Croisade anti juges en Chiraquie
Les deux mandats présidentiels de Jacques Chirac ont été frappés du sceau des «affaires». Les enquêtes sur le financement occulte du RPR ou sur les emplois fictifs de la Ville de Paris ont agité le sommet de l’Etat. En point d’orgue : la convocation de Jacques Chirac comme témoin par le juge de Créteil, Eric Halphen (lire ci-contre), en mars 2001. A l’époque, l’Elysée a toujours démenti l’existence d’un cabinet noir destiné à contrecarrer les investigations des magistrats. Mais un groupe spécial avait été constitué autour de Dominique de Villepin, alors secrétaire général de la présidence. Outre Villepin, il réunissait Me Francis Szpiner, le premier avocat de Jacques Chirac, et ses confrères Pierre Haïk et Thierry Herzog. Celui-ci assistera activement le couple Tiberi dans ses déboires avec la justice avant de devenir le défenseur officiel de Nicolas Sarkozy.

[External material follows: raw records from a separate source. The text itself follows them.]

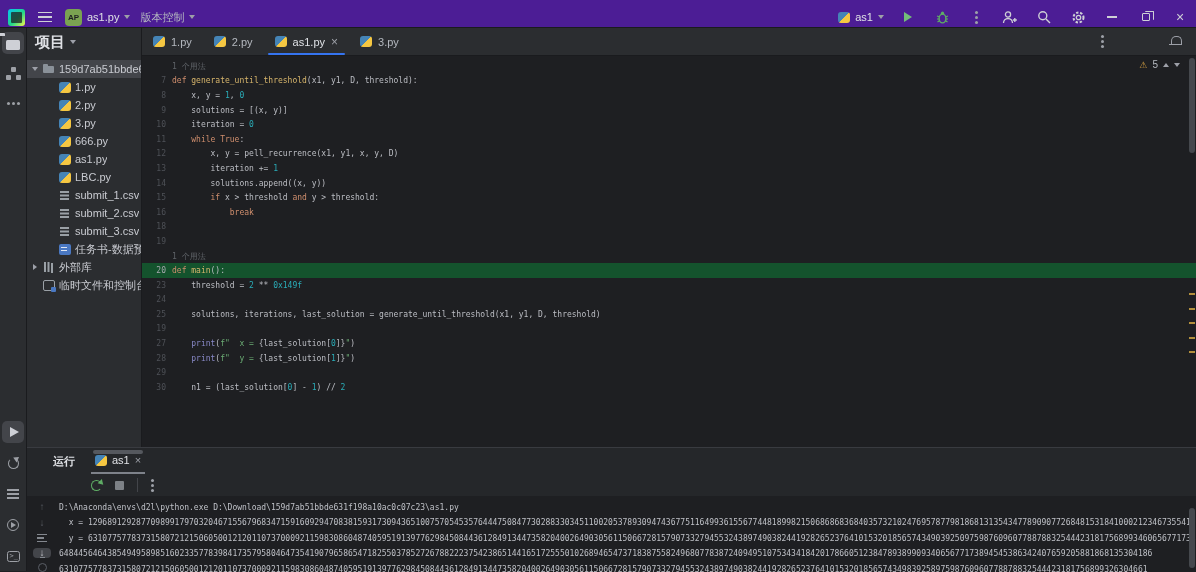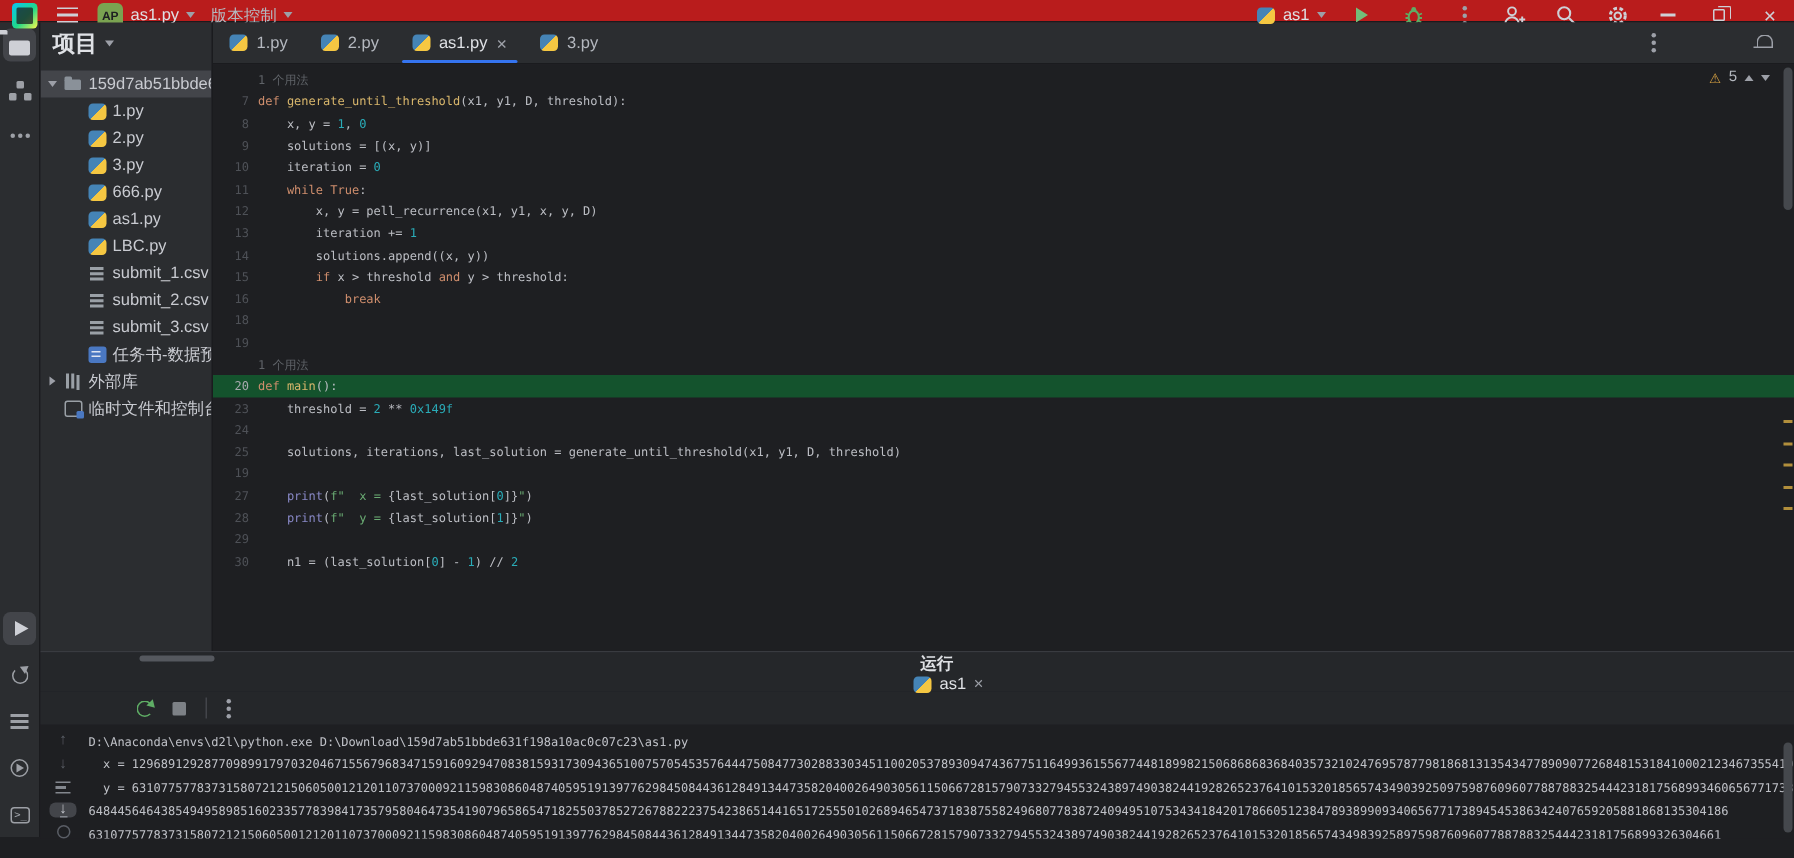--- a/index.html
+++ b/index.html
@@ -7,7 +7,7 @@
     font-family:"Liberation Sans", sans-serif; color:#bcbec4; }
 
   
-  .titlebar { height:15px; background:#b91c1c; display:flex; align-items:flex-start;
+  .titlebar { height:28px; background:#4c1d95; display:flex; align-items:flex-end;
     border-bottom:1px solid #1a1b1e; padding:0 6px 0 8px; }
   .tb-left { display:flex; align-items:center; gap:10px; }
   .tb-spacer { flex:1; }

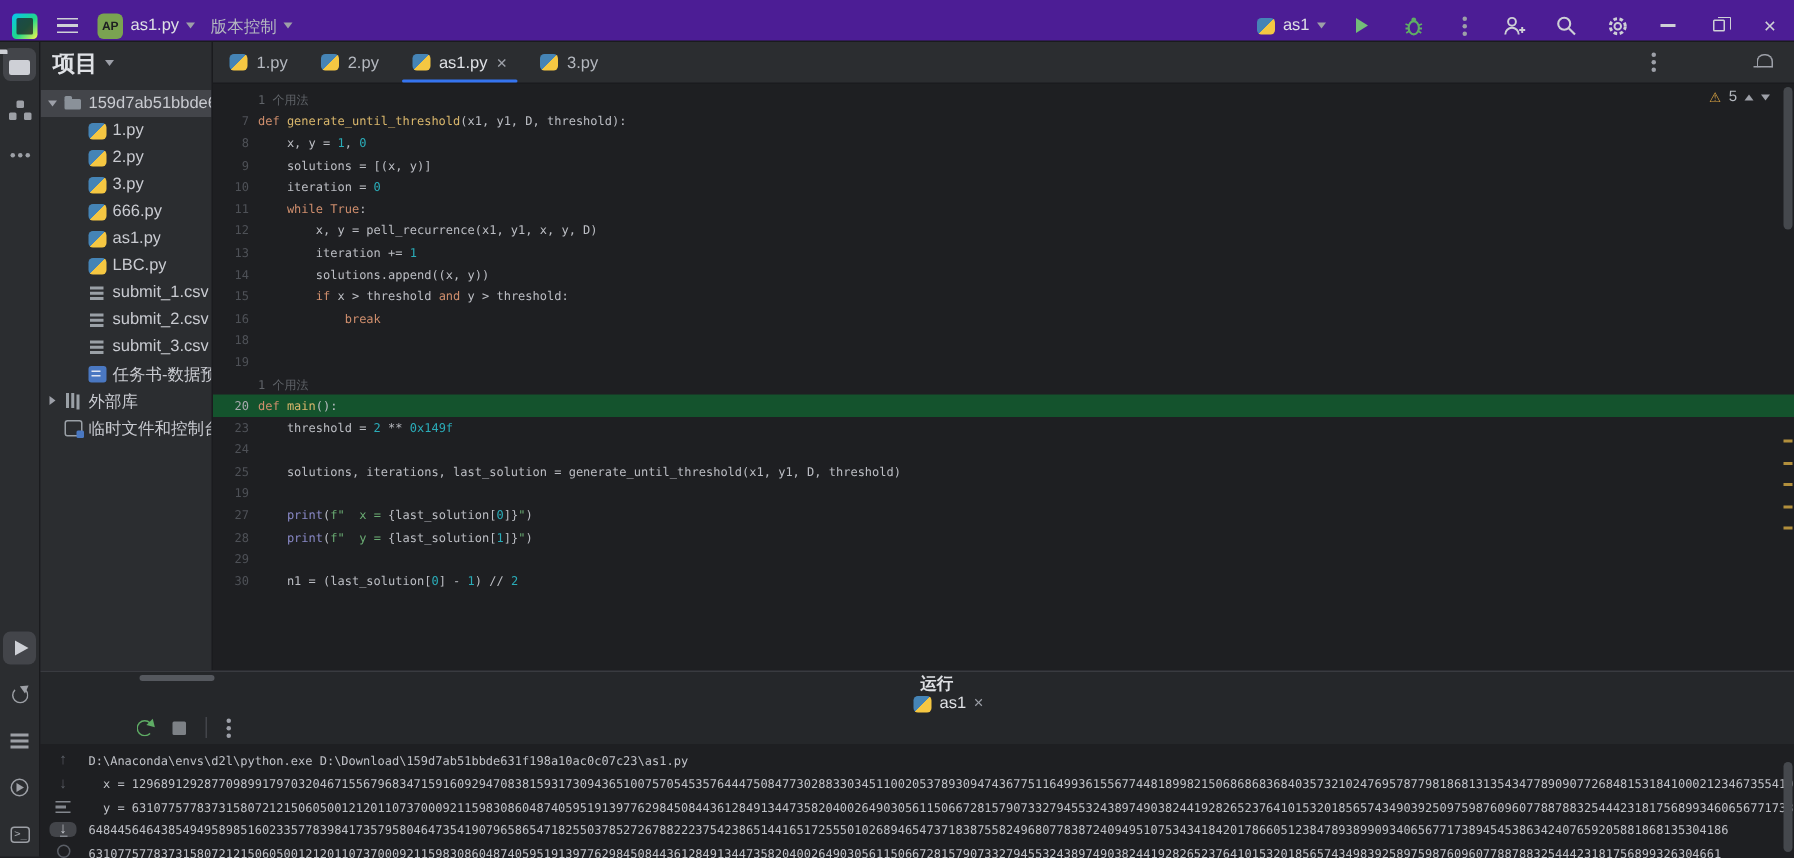--- a/index.html
+++ b/index.html
@@ -113,7 +113,7 @@
   .runpanel { height:125px; min-height:125px; border-top:1px solid #393b40; background:#1e1f22;
     display:flex; flex-direction:column; position:relative; }
   .drag-handle { position:absolute; top:2px; left:66px; width:50px; height:4px; border-radius:2px; background:#55585e; }
-  .run-header { height:26px; background:#25272a; display:flex; align-items:center; padding-left:26px;flex-direction:column; }
+  .run-header { height:26px; background:#25272a; display:flex; align-items:center; padding-left:26px; }
   .run-title { font-size:11px; font-weight:bold; color:#dfe1e5; }
   .run-tab { margin-left:16px; height:100%; display:flex; align-items:center; gap:5px; font-size:11px; color:#dfe1e5;
     border-bottom:2px solid #7e828a; padding:0 4px; }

A cette époque, la fine équipe, qui se rassemble nuitamment au Château, se démène pour entraver la procédure des juges. Exemple, fin 1992 : Jacques Chirac n’est pas encore président, mais pour lui, comme pour son rival Edouard Balladur, Premier ministre, la justice peut mettre à mal toutes leurs ambitions. Afin de déstabiliser le juge Halphen, une opération est montée pour corrompre son beau-père. Mais la manœuvre, qui implique de hauts policiers, est éventée. Didier Schuller, figure du RPR des Hauts-de-Seine, est dans le collimateur. Il disparaît… Plus tard, il balancera Me Szpiner comme l’homme ayant organisé sa fuite afin de protéger Chirac. L’avocat a toujours démenti. Dans le dispositif antijuges, un autre personnage joue un rôle essentiel : Yves Bertrand. Le patron des Renseignements généraux aurait, de 1992 à 2003, constitué un cabinet noir au profit de Chirac et de Villepin. Il aurait divulgué des éléments à des journalistes sur une fausse affaire immobilière à l’île de Ré visant Lionel Jospin et révélé son passé trotskiste pendant la campagne présidentielle de 2002. En 2006, Bertrand et Villepin se retrouvent dans l’affaire Clearstream. L’ombre d’un cabinet noir plane sur les faux listings mettant en cause Nicolas Sarkozy. L’issue judiciaire est programmée le 14 septembre devant la cour d’appel de Paris.